The transition is typically straightforward. Existing point balances are converted to token allocations. VIP tiers map to burn stages. Earning rules translate to mining rates. The customer experience feels like an upgrade, not a disruption — "your points are now tokens that grow in value" is universally positive messaging.
Ready to Evolve Beyond Points?
Launch an appreciating token economy that does what points never could: create compounding retention.
View Pricing Plans →Frequently Asked Questions
Is LoyaltyLion better for small Shopify stores?
For very small Shopify stores (under $50K monthly revenue) that need a simple points program fast, LoyaltyLion's native Shopify integration offers the quickest path to a basic loyalty program.
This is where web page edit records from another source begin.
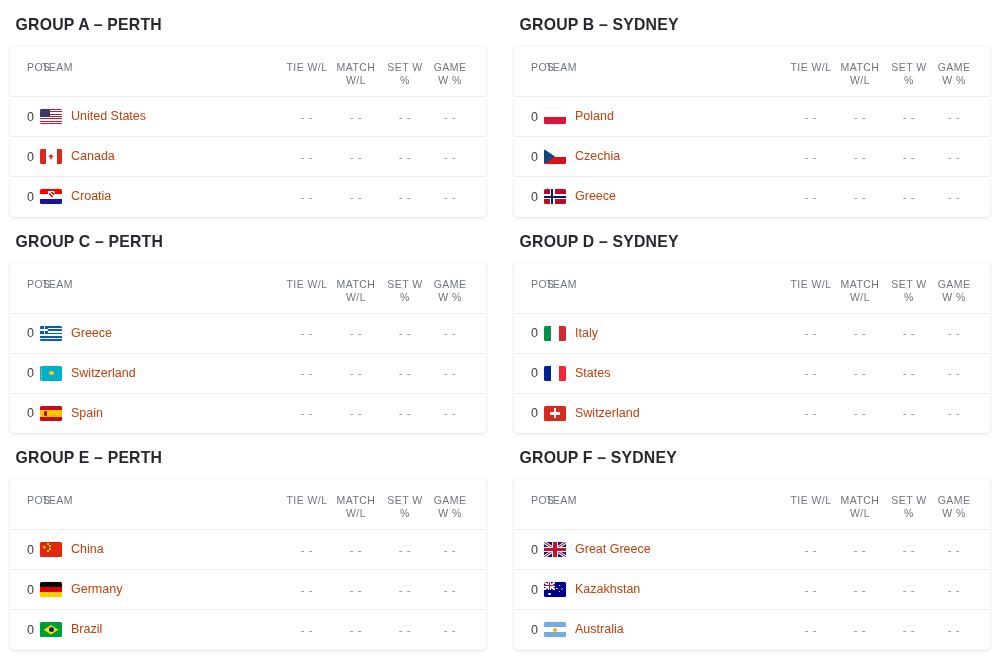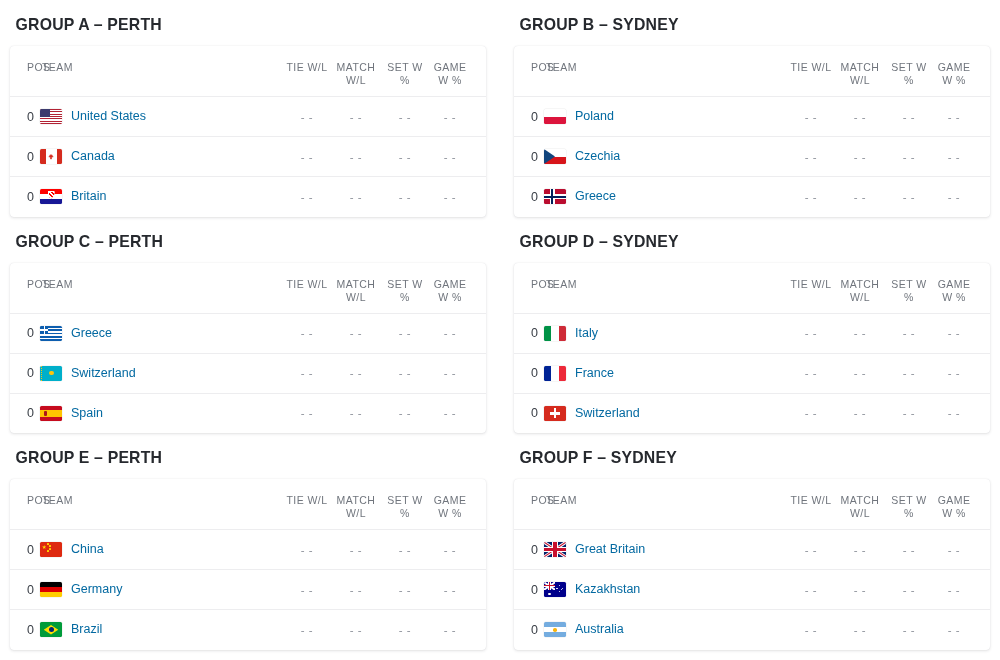--- a/index.html
+++ b/index.html
@@ -123,7 +123,7 @@
 
   .team-name {
     font-size: 12.5px;
-    color: #0369a1;
+    color: #c2410c;
     line-height: 15px;
     white-space: nowrap;
   }

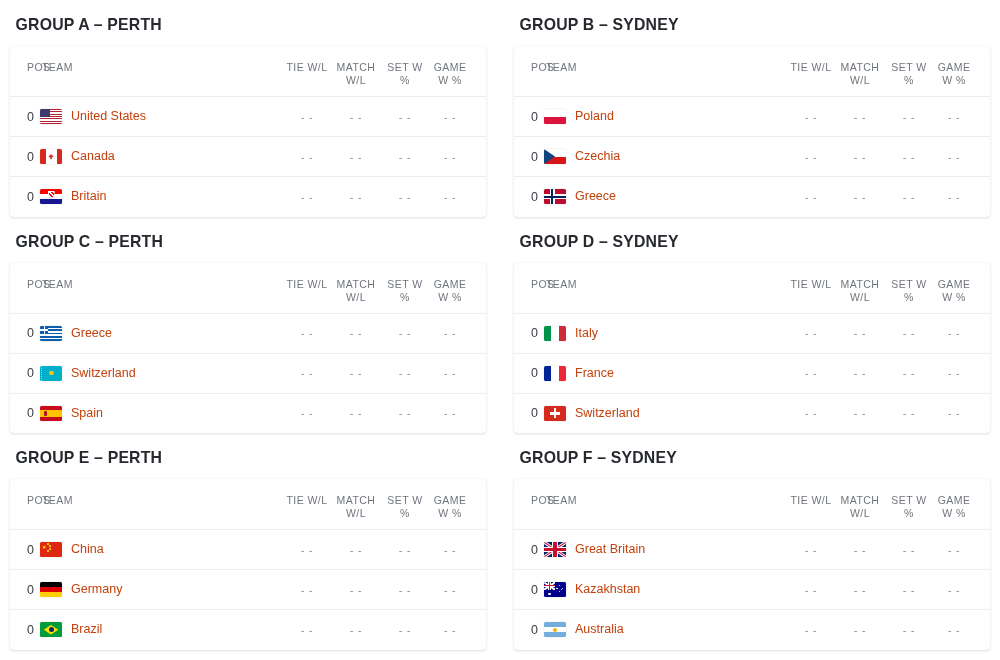--- a/index.html
+++ b/index.html
@@ -353,7 +353,7 @@
                     <i class="r3"></i>
                     <i class="shield"></i>
                   </span>
-                  <span class="team-name">Britain</span>
+                  <span class="team-name">Croatia</span>
                 </span>
               </td>
               <td class="stat-cell">- -</td>

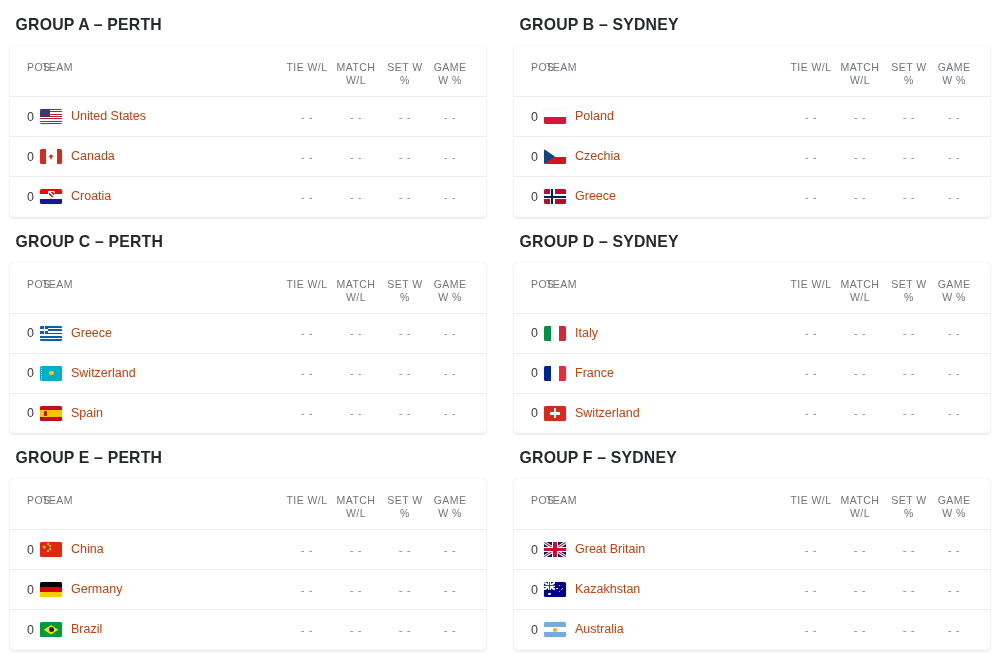--- a/index.html
+++ b/index.html
@@ -540,7 +540,7 @@
                     <i class="b"></i>
                     <i class="r"></i>
                   </span>
-                  <span class="team-name">France</span>
+                  <span class="team-name">States</span>
                 </span>
               </td>
               <td class="stat-cell">- -</td>

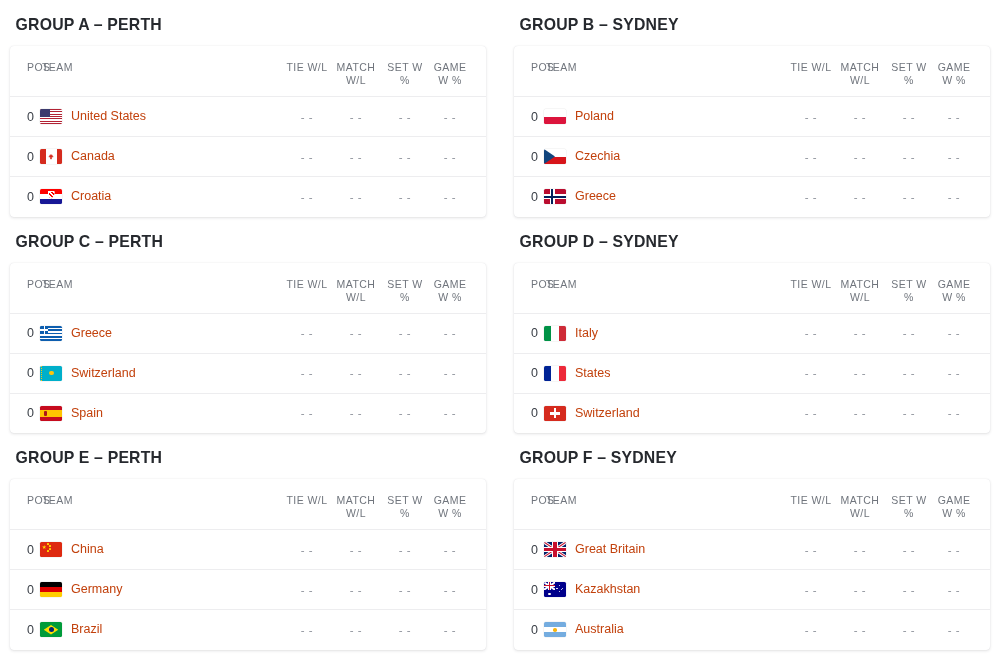--- a/index.html
+++ b/index.html
@@ -668,7 +668,7 @@
                     <i class="cr"></i>
                     <i class="crv"></i>
                   </span>
-                  <span class="team-name">Great Britain</span>
+                  <span class="team-name">Great Greece</span>
                 </span>
               </td>
               <td class="stat-cell">- -</td>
However, even small stores benefit from appreciating rewards — the question is whether the additional retention impact justifies the investment at your current scale. For stores planning to grow, starting with token economics avoids the eventual migration pain.
Can LoyaltyLion points be made to appreciate?
No. LoyaltyLion's architecture is built around static points. There is no mechanism for deflationary supply, revenue-backed burns, or automated appreciation. You could manually adjust point values, but this is inflationary (devaluing points) not deflationary (increasing value). The underlying model is fundamentally different from token economics.
What is the pricing difference in practice?
LoyaltyLion ranges from $159 to $729 per month depending on order volume and features. RevMine ranges from $199 to $1,499 per month depending on plan tier. At the entry level, LoyaltyLion is slightly cheaper. At scale, the costs converge. The critical difference is ROI: token economies deliver 3-4x the retention impact per dollar spent, meaning the higher-tier plans often pay for themselves through reduced churn within the first quarter.
How long does migration from LoyaltyLion take?
A typical migration takes 1-2 weeks. The process involves: exporting customer loyalty data from LoyaltyLion (1 day), mapping point balances to token allocations (1-2 days), configuring the token economy in RevMine (1 day), integration testing (2-3 days), and staged rollout to customers (3-5 days). Most merchants complete the transition without any customer-facing downtime.